Once they are manufactured, the goods are at risk of being lost or damaged during transportation from the manufacturer’s premises to the dock. There, they may face delays prior to shipping, such as problems with documentation and the possibility of pilfering or theft.
Once the goods are loaded onto a cargo ship they can face a range of hazards including being damaged by seawater, being washed overboard in storms and being damaged or lost if the ship runs aground, sinks or capsizes.
Once they have arrived in Australia
When (and if) they arrive in Australia, they then face the risk of delays due to possible documentation problems, industrial action or customs delays.
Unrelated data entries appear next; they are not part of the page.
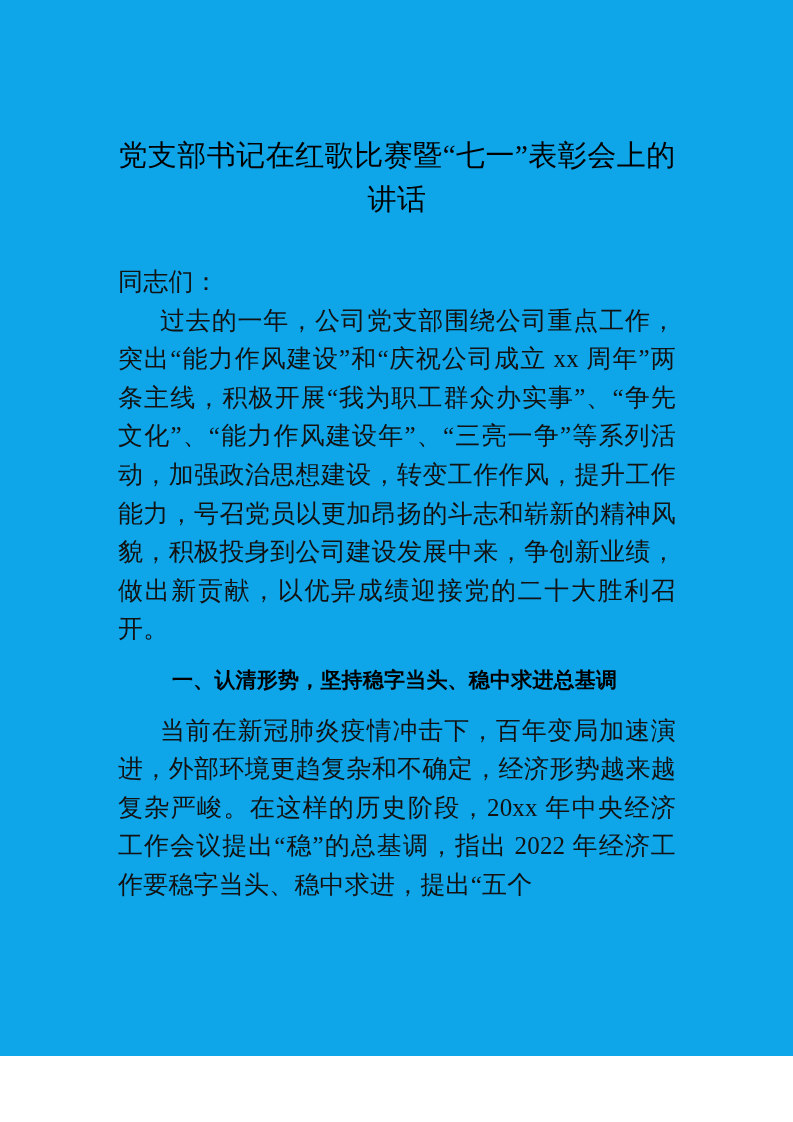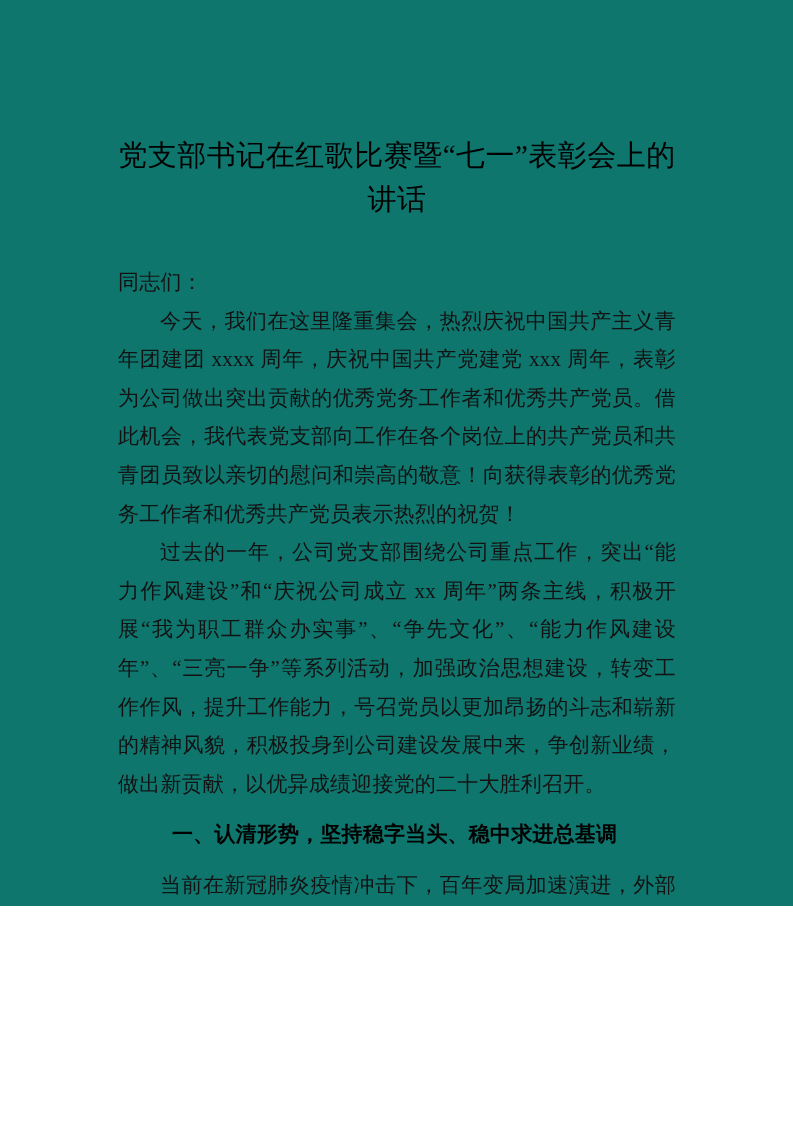"党支部书记在红歌比赛暨“七一”表彰会上的讲话" .page { background: #0f766e -> #0ea5e9; height: 906px -> 1056px }
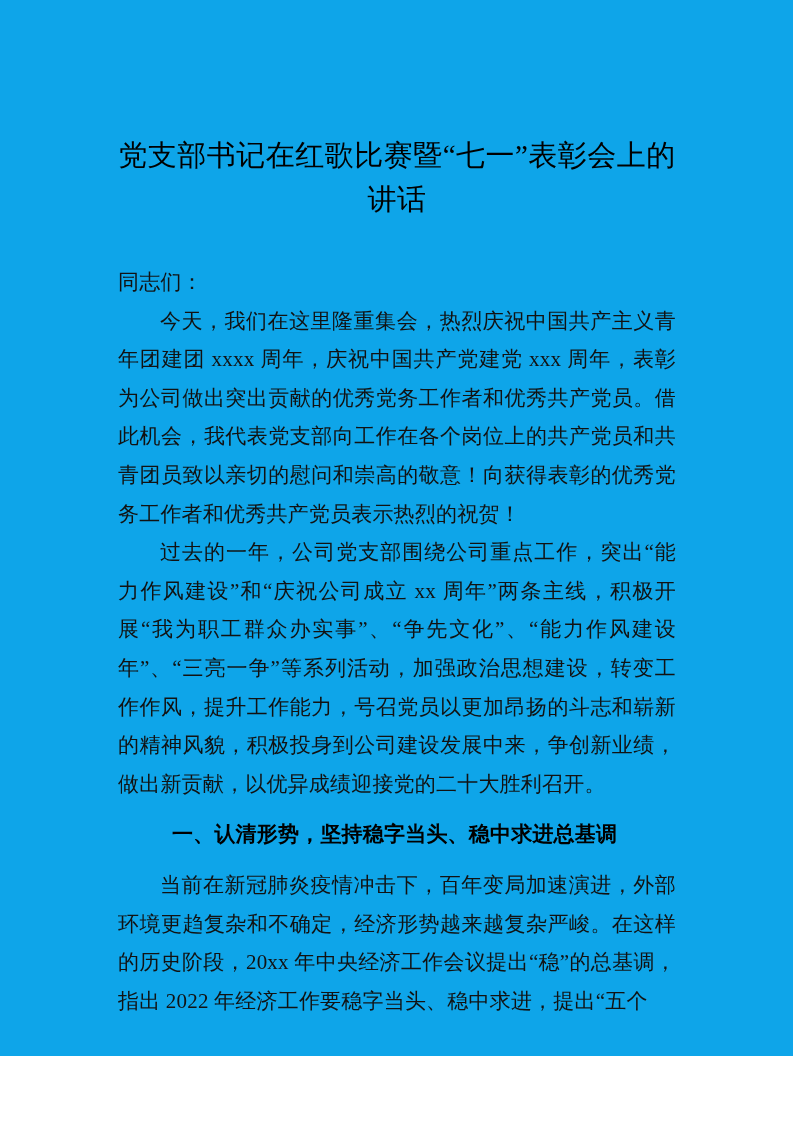"同志们：" .para { font-size: 21px -> 25px }
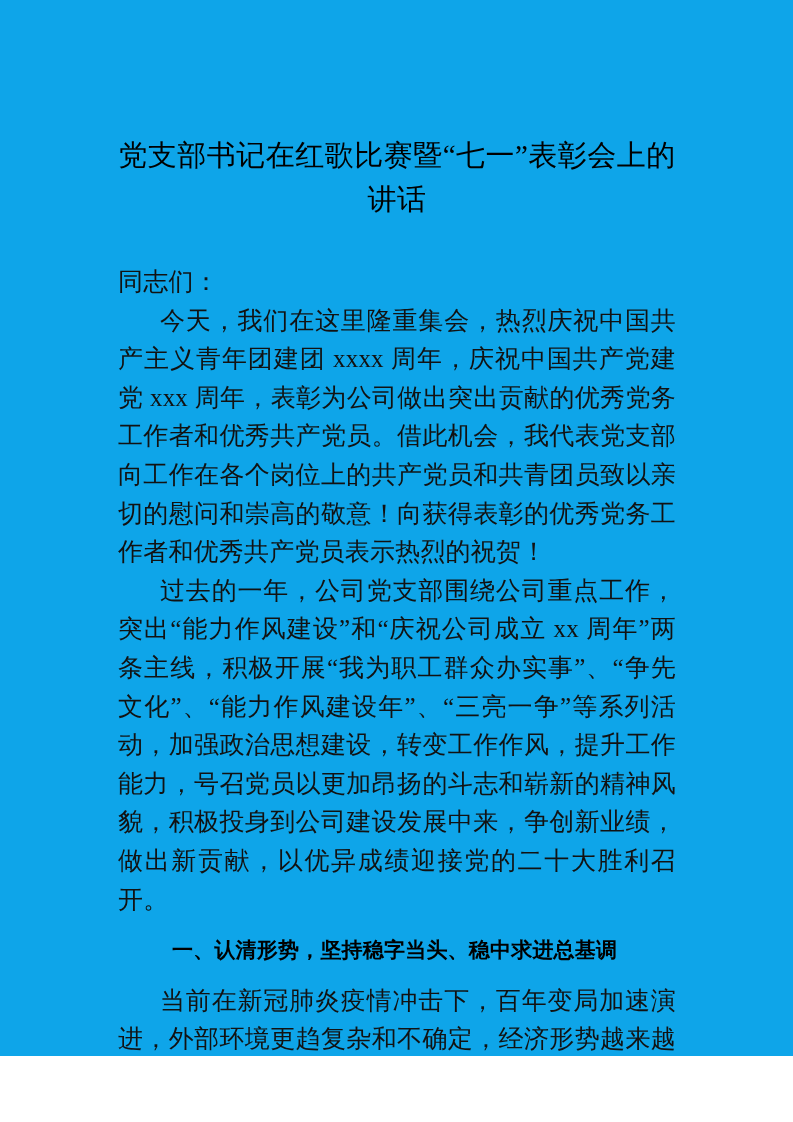"今天，我们在这里隆重集会，热烈庆祝中国共产主义青年团建团 xxxx" p.para { html: <p>今天，我们在这里隆重集会，热烈庆祝中国共产主义青年团建团 xxxx 周年，庆祝中国共产党建党 xxx 周年，表彰为公司做出突出贡献的优秀党务工作者和优秀共产党员。借此机会，我代表党支部向工作在各个岗位上的共产党员和共青团员致以亲切的慰问和崇高的敬意！向获得表彰的优秀党务工作者和优秀共产党员表示热烈的祝贺！</p> -> none }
Once they leave the port, they then face the risk of loss or damage during transportation to the importer’s warehouse.
Even if the goods arrive uneventfully, if they are fragile or perishable in any way, they could still end up being damaged due to poor packaging or rough handling, or be spoilt due to delays in transit.
During distribution within Australia
Even once they are shipped out to retailers and appear on the shelves, the importer still faces risks. If the goods are found to be faulty or cause injury to consumers, the importer faces a product recall at best and at worst, the prospect of a lawsuit.
Business insurance isn’t technically mandatory for importing to Australia, but you might find it hard to get very far without it.
International Commercial Terms (Incoterms) will often specify insurance requirements, in which case having insurance might be mandatory, and beyond that it’s simply common sense to protect your investments.
What are Incoterms?
Incoterms are essentially a set of pre-made trade agreements used to divide costs between buyers and sellers and streamline international trade.
They determine who’s going to be responsible for costs like import duties, handling and insurance for goods in transit.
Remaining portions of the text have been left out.